Oleh karenanya, ia mengaku berbeda dengan BW yang tidak mengajukan praperadilan saat ditetapkan sebagai tersangka.

"Jadi saya berbeda dengan saudara BW yang ketika ditetapkan sebagai tersangka, dia tidak men-challenge tapi mengharapkan belas kasihannya Jaksa Agung untuk memberikan deponir (penghentian penuntutan pidana oleh Jaksa Agung)," jelas Eddy.

Sebelumnya diberitakan, Pengadilan Negeri Jakarta Selatan (PN Jaksel) mengabulkan gugatan praperadilan yang diajukan Mantan Wakil Menteri Hukum dan Hak Asasi Manusia (Wamenkumham) Edward Omar Sharif Hiariej atau Eddy Hiariej.

Putusan ini dibacakan oleh Hakim Tunggal, Estiono di Ruang Sidang Utama PN Jaksel, Jakarta, Selasa (30/1/2024).
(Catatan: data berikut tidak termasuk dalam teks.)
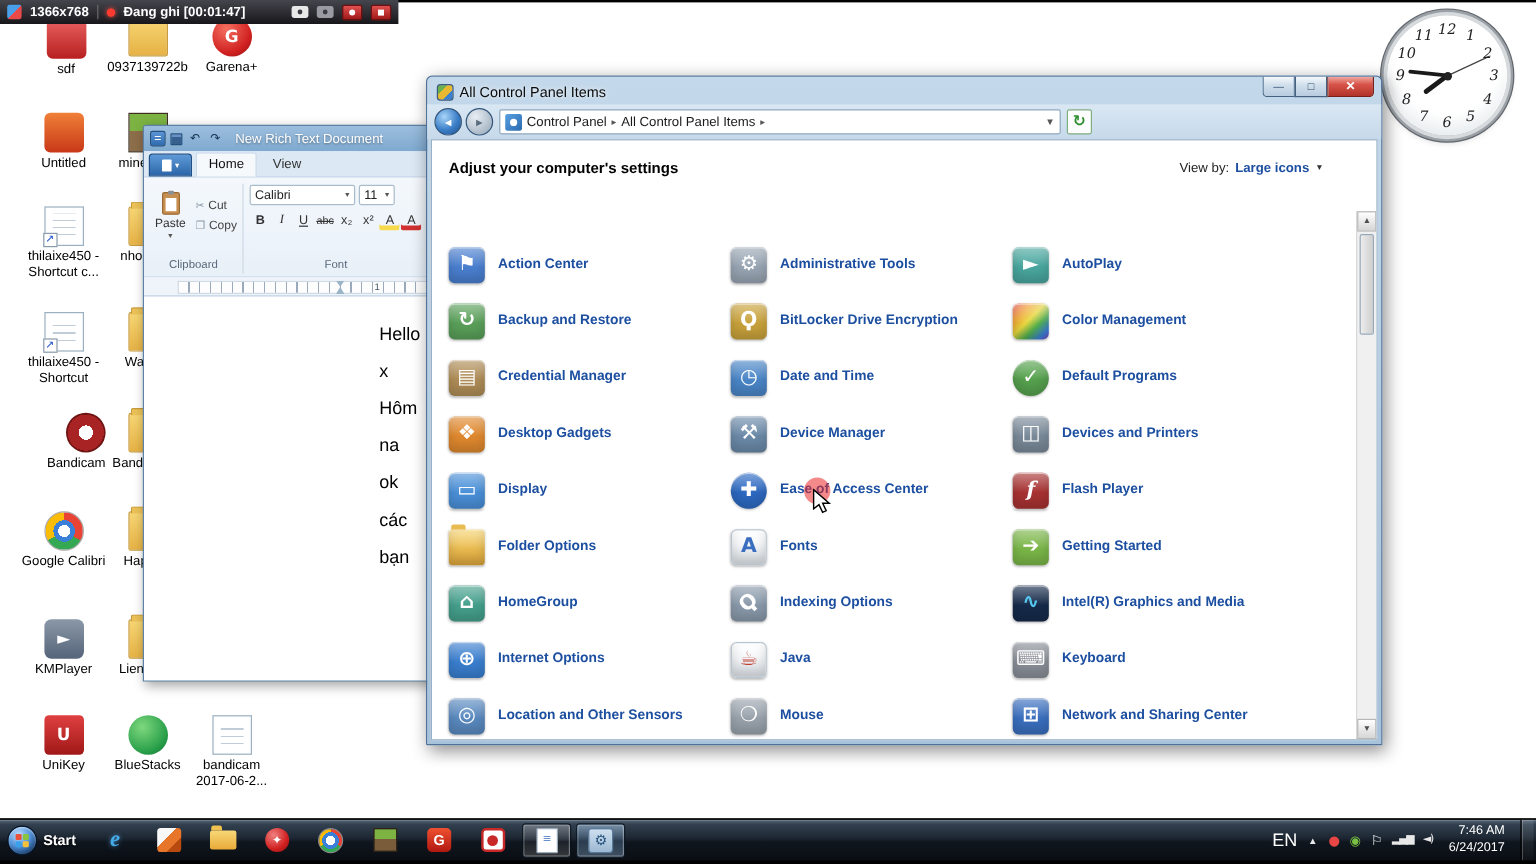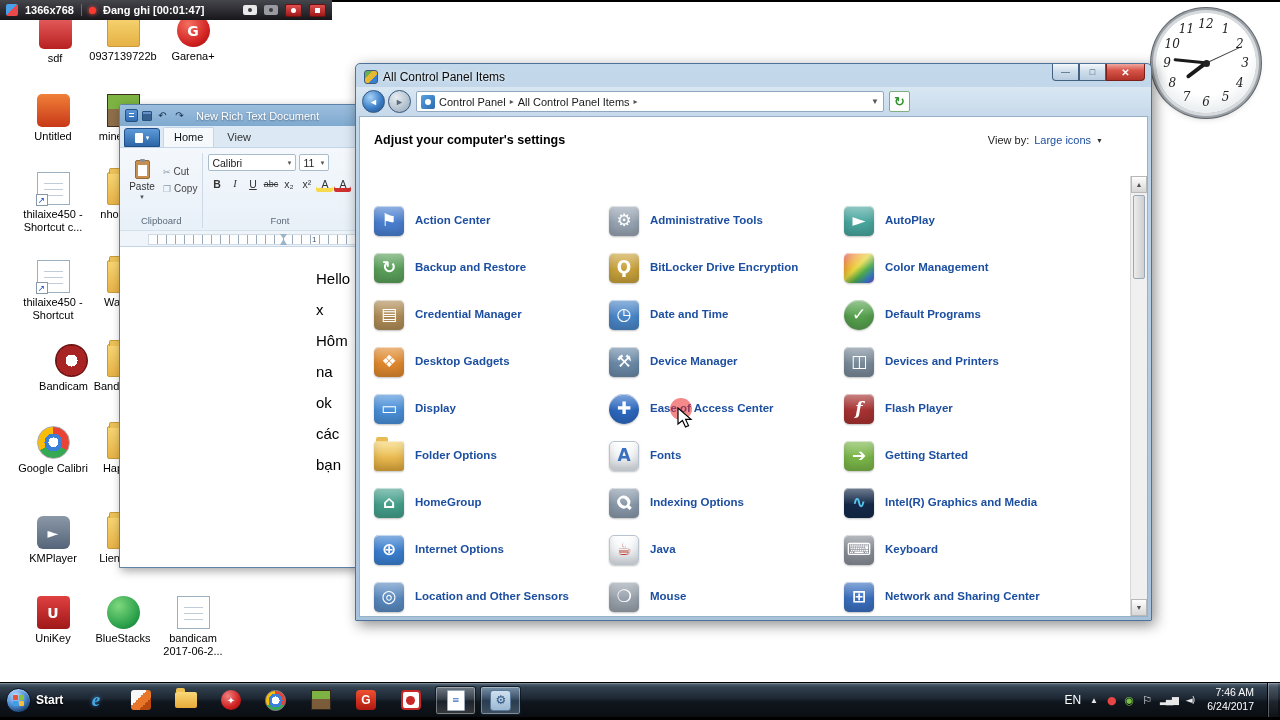--- a/index.html
+++ b/index.html
@@ -122,21 +122,21 @@
   .search-box input { flex:1; border:none; outline:none; font:11px "Liberation Sans",sans-serif; color:#444; padding:0 5px; background:transparent; min-width:0; }
   .search-box input::placeholder { color:#767676; opacity:1; }
   .search-btn { width:18px; height:19px; background:linear-gradient(#5a98dc,#2a64ae); border-left:1px solid #8fa8bf;
     display:flex; align-items:center; justify-content:center; cursor:pointer; flex:none; }
   .mag { width:7px; height:7px; border:2px solid #fff; border-radius:50%; position:relative; margin:-2px 0 0 -2px; }
   .mag::after { content:""; position:absolute; width:5px; height:2px; background:#fff; right:-4px; bottom:-2px; transform:rotate(45deg); }
   .cp-body { flex:1; margin:0 3px 3px; background:#fff; border:1px solid #98b1c6; position:relative; overflow:hidden; }
   .cp-header { display:flex; align-items:center; padding:16px 18px 0 14px; }
   .cp-h1 { font-size:12.5px; font-weight:700; color:#000; }
   .viewby { margin-left:auto; display:flex; align-items:center; gap:5px; font-size:11px; color:#222; padding-right:26px; }
-  .viewby-link { color:#1d4fa0; cursor:pointer; }
+  .viewby-link { color:#1d4fa0; cursor:pointer;font-weight:bold; }
   .viewby-caret { font-size:7px; color:#333; }
   .cp-grid { position:absolute; left:14px; top:80px; display:grid; grid-template-columns:235px 235px 235px; grid-auto-rows:47px; }
   .cp-item { display:flex; align-items:center; gap:11px; cursor:pointer; }
   .cp-tile { width:30px; height:30px; border-radius:5px; flex:none; display:flex; align-items:center; justify-content:center;
     font:700 17px "DejaVu Sans",sans-serif; color:#fff; position:relative;
     box-shadow:inset 0 1px 0 rgba(255,255,255,.5), inset 0 -6px 10px rgba(0,0,0,.18), 0 1px 2px rgba(0,0,0,.25); }
   .cp-tile::after { content:""; position:absolute; inset:0; border-radius:inherit; background:linear-gradient(rgba(255,255,255,.4),rgba(255,255,255,0) 55%); }
   .cp-tile > span { position:relative; z-index:1; line-height:1; }
   .cp-tile.round { border-radius:50%; }
   .cp-tile.rot > span { display:inline-block; transform:rotate(-45deg); }
@@ -192,21 +192,21 @@
   .t-mc { width:20px; height:20px; background:linear-gradient(#7cb342 0 45%,#7a5c3a 45%); border:1px solid #2e2418; }
   .t-garena { width:20px; height:20px; border-radius:4px; background:linear-gradient(#f05030,#b01810); color:#fff;
     font:700 12px "Liberation Sans",sans-serif; display:flex; align-items:center; justify-content:center; }
   .t-bandi { width:20px; height:20px; border-radius:4px; background:#fff; border:2px solid #c82828; display:flex; align-items:center; justify-content:center; }
   .t-bandi::after { content:""; width:9px; height:9px; border-radius:50%; background:#c82828; }
   .t-wordpad { width:18px; height:21px; background:#fff; border:1px solid #99aabb; border-radius:1px; color:#3a70c0;
     font:9px "DejaVu Sans",sans-serif; display:flex; align-items:center; justify-content:center; }
   .t-cpanel { width:21px; height:21px; border-radius:3px; background:linear-gradient(#cfe0ef,#9cb8d2); border:1px solid #5a7a9a;
     color:#2a5580; font:12px "DejaVu Sans",sans-serif; display:flex; align-items:center; justify-content:center; }
   #tray { margin-left:auto; display:flex; align-items:center; gap:9px; padding-right:2px; height:100%; }
-  .tray-lang { color:#fff; font-size:12px; cursor:pointer;padding-left:12px; }
+  .tray-lang { color:#fff; font-size:15px; cursor:pointer;padding-left:12px; }
   .tray-chevron { color:#e8e8e8; font-size:8px; cursor:pointer; }
   .tray-ico { font:11px "DejaVu Sans",sans-serif; cursor:pointer; line-height:1; }
   .tray-ico.multi { font-size:9px; letter-spacing:-1px; }
   .tray-clock { color:#fff; font-size:10.5px; text-align:right; line-height:1.3; cursor:pointer; padding:0 4px; }
   .show-desktop { width:11px; height:100%; border-left:1px solid #000; box-shadow:inset 1px 0 0 rgba(255,255,255,.3);
     background:linear-gradient(rgba(255,255,255,.12),rgba(255,255,255,.02)); cursor:pointer; }
 
   
   #cursor { position:fixed; left:670px; top:398px; z-index:60; pointer-events:none; width:40px; height:40px; }
   .cursor-dot { position:absolute; left:0; top:0; width:22px; height:22px; border-radius:50%; background:rgba(235,40,40,.55); }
Gugatan diajukan lantaran Eddy tidak terima ditetapkan sebagai tersangka kasus dugaan suap dan gratifikasi oleh Komisi Pemberantasan Korupsi (KPK). Hakim juga menilai penetapan tersangka terhadap pemohon tidak sah dan tidak mempunyai kekuatan hukum mengikat.

"Dalam pokok perkara menyatakan penetapan tersangka oleh termohon (KPK) sebagaimana dimaksud Pasal 12 huruf a atau Pasal 12 huruf b atau Pasal 11 UU Nomor 31 Tahun 1999 tentang Pemberantasan Tindak Pidana Korupsi sebagaimana telah diubah dengan UU Nomor 20 Tahun 2001 tentang Perubahan Atas UU Nomor 31 UU 1999 tentang Pemberantasan Tindak Pidana Korupsi jo Pasal 55 ayat 1 ke-1 jo Pasal 64 auat 1 KUHP terhadap pemohon tidak sah dan tidak mempunyai kekuatan hukum mengikat," kata Estiono di ruang sidang.